The IAEA should focus on the revival of the spirit of the NPT by ending the U.S.-centered nuclear regulatory policy.

The NPT must counter U.S. nuclear policy and move forward to complete elimination of nuclear arsenals.

The U.S. has dwelt solely on its own security and has weakened the international disarmament and nuclear non-proliferation movement by unilaterally withdrawing from the Anti-Ballistic Missile (ABM) Treaty, pursuing its Missile Defense system, and refusing to ratify the Comprehensive Test Ban Treaty (CTBT). 

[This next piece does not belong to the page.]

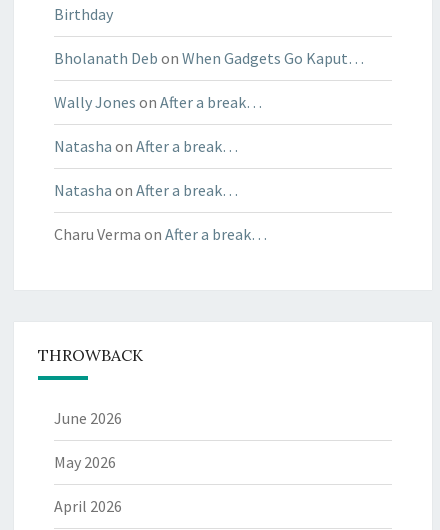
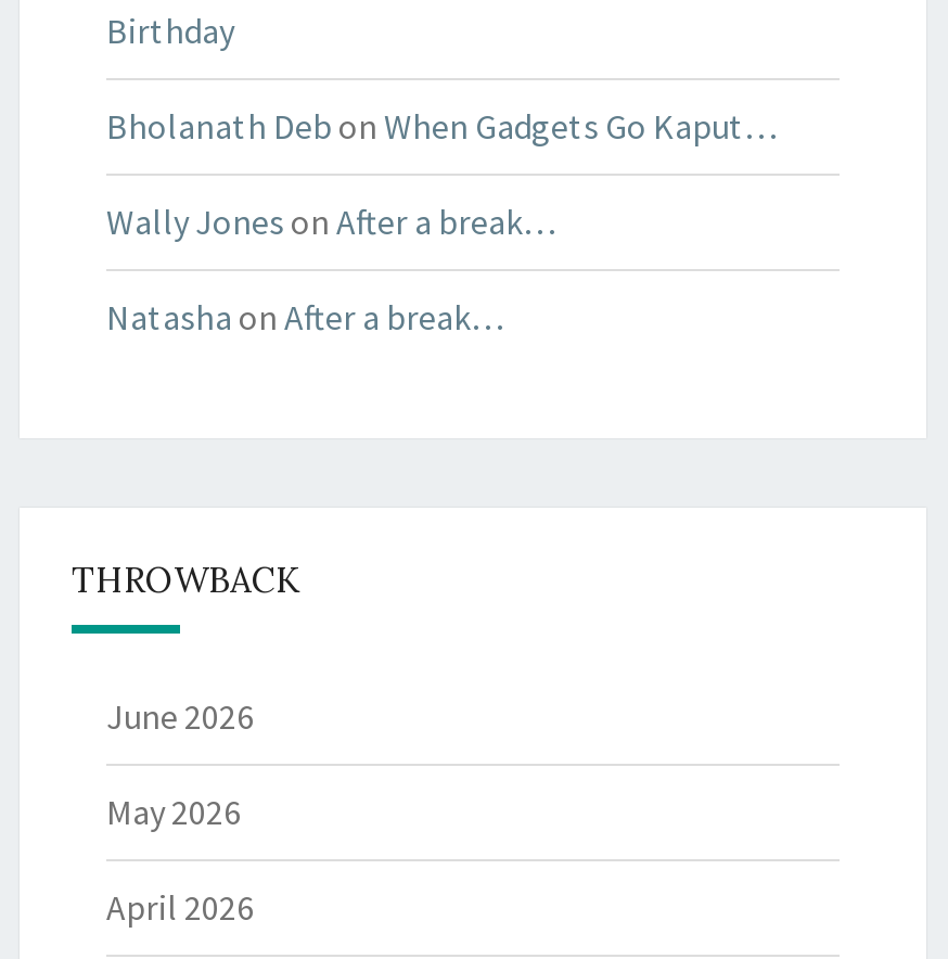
[54,180,267,244] Natasha on After a break… | Charu Verma on After a break… -> none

With its unilateral and double-standard nuclear policy, the U.S. has weakened the NPT; now it is challenging the NPT directly through preemptive nuclear strike plans, development of nuclear weapons, and refusal to agree on the NSA. With its nuclear fuel regulation plan, it is leading to the destruction of the NPT. Without countering the U.S.'s aggressive, unilateral, and double-standard nuclear policy, the NPT, built already on a premise of discrimination between nuclear powers and non-nuclear powers, will be further limited in its effectiveness. 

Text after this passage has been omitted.